Ozan Cemali mahlaslı yazar Hikmet Aksu, “Dil Okudu Kalem Yazdı” ve “Karlar Yağdı Gözlerime…” adlı şiir kitaplarını yayınladı
Kağızmanlı Ozan ve Yazar Hikmet Aksu, son iki kitabını da yayınladı. Yeniöykü yayınları tarafından yayınlanan kitaplarının da Aksu, özellikle Dil Okudu Kalem Yazdı adlı kitabının giriş kısmında da belirttiği gibi, şiirlerinde dili, şiire gidişi ve ana temayı geniş bir şekilde anlatıyor. Kitaplarında ki nesirlerde ise doğa ile insan sevgisini gül ile yaprak gibi ayrım yapmadan işliyor. Toplumda şiire olan ilginin oldukça azalması nedeniyle “Dil Okudu Ben Yazdı” adlı şiiri kitabının son olduğunu belirten Aksu, bu kitabın ardından ise Roman, Öykü, Çocuk Öyküleri, Araştırma, Eleştiri ve Deneme Yazılarını kaleme alarak okurlarına ulaştıracağının da müjdesini verdi.
Şiir bitecek mi? Hayır! Şiir yazan değil, şiiri ömrüne yaymış olan bir şair olarak yazmaya devam edeceğini de belirten Aksu, “Arzularım” adlı şiir kitabından bazı eserlerinin Hetemli tarafından bestelenerek klip çekilip müzikseverlerin beğenisine sunulmasının da şiirlerine verilen önemi ortaya koyduğunu da vurguladı.
Şiire gidişini değişik ortam ve zamanlarda aynı tümcelerle ifade eden Aksu, eserlerinde çocukken oyun sayışmalarında, arkadaş arası komikliklerde kurulan tekerlemeler, okul yıllarında okuduğu ve dinlediği şiirleri, yöresel âşıkları taklide dönüştürmüş.
Ozan Cemali mahlaslı Yazar hikmet Aksu: İlkokulda iken mahalli halk ozanlarından Hıfzı, Mevlit İhsani, Reyhani gibi ayrıca radyolardan Âşık Veysel’den dinlediği şiir ve öykülerden aldığı feyz ile yazmaya başladığını belirten Aksu, şair ve yazar olarak Ozan Cemali mahlaslı yazar Hikmet Aksu’yu şu sözlerle anlattı.
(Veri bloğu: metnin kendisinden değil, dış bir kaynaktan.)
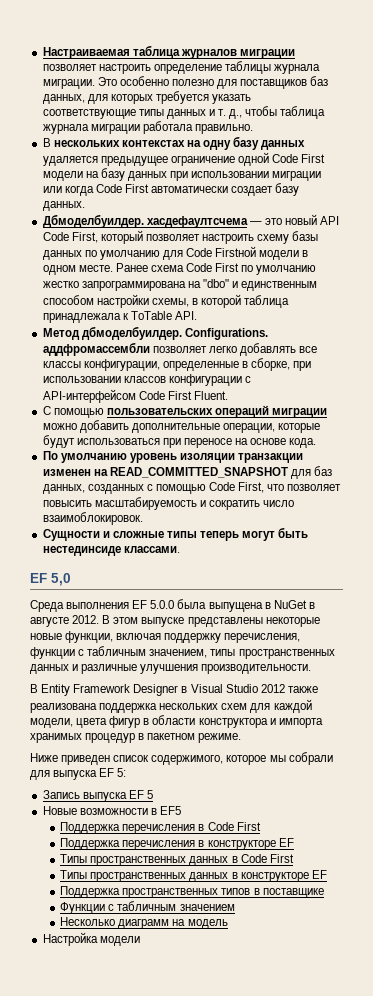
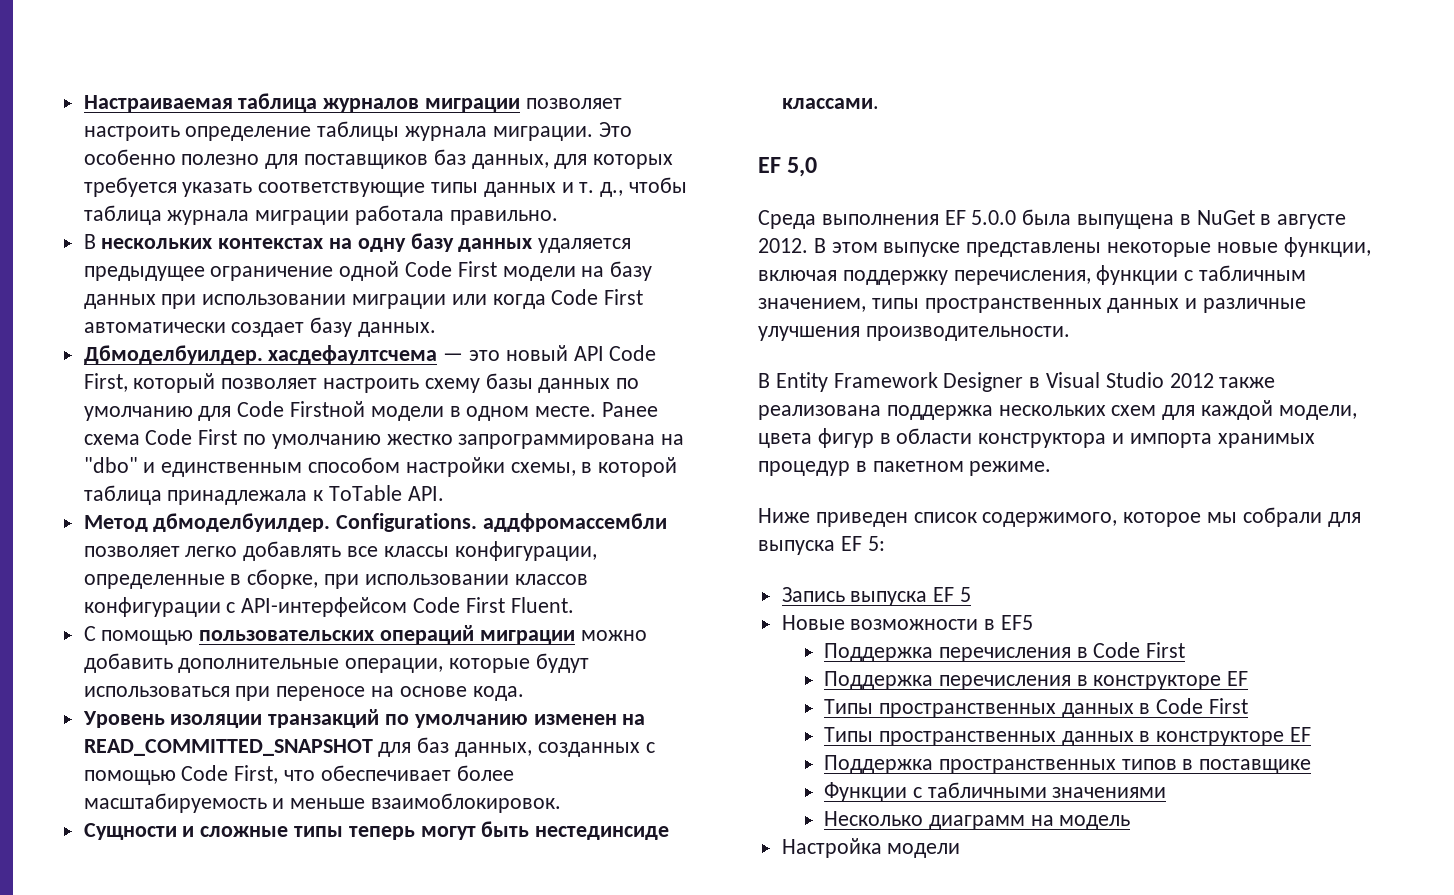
- По умолчанию уровень изоляции транзакции изменен на READ_COMMITTED_SNAPSHOT для баз данных, созданных с помощью Code First, что позволяет повысить масштабируемость и сократить число взаимоблокировок.
+ Уровень изоляции транзакций по умолчанию изменен на READ_COMMITTED_SNAPSHOT для баз данных, созданных с помощью Code First, что обеспечивает более масштабируемость и меньше взаимоблокировок.
- Функции с табличным значением
+ Функции с табличными значениями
“Ortaokulda Yunus’tan, Mevlana’dan tasavvuf, Köroğlu ve Dadaloğlu’ndan yiğitlik, mertlik, Karacaoğlan’dan güzellik, aşk ve sevdayla şiiri içimde yakaladım. Bu tohumlardan oluşan kökle liseli yıllarımın gençlik duygularını haykıran şiirlerimi yazdım. Şairlikle ozanlığı dağarcığımda kaynaştırıp nice usta kalemleri okuyup irdeleyerek bu günkü beni yakaladım kendi şiirsel dünyamda. İlk başlarda ulusal kültürümüzün, halk destanlarımızın temelini oluşturan âşıklık saz tutuşturdu elime. Düğünlere gidişim, âşıklarla atışmalarım oldu çok az da olsa. Ama çok geçmeden sazım, sözüm, âşıklığın kendine özgü kural ve sınırlamalarından, akordundan kaydı ozanlık perdesine.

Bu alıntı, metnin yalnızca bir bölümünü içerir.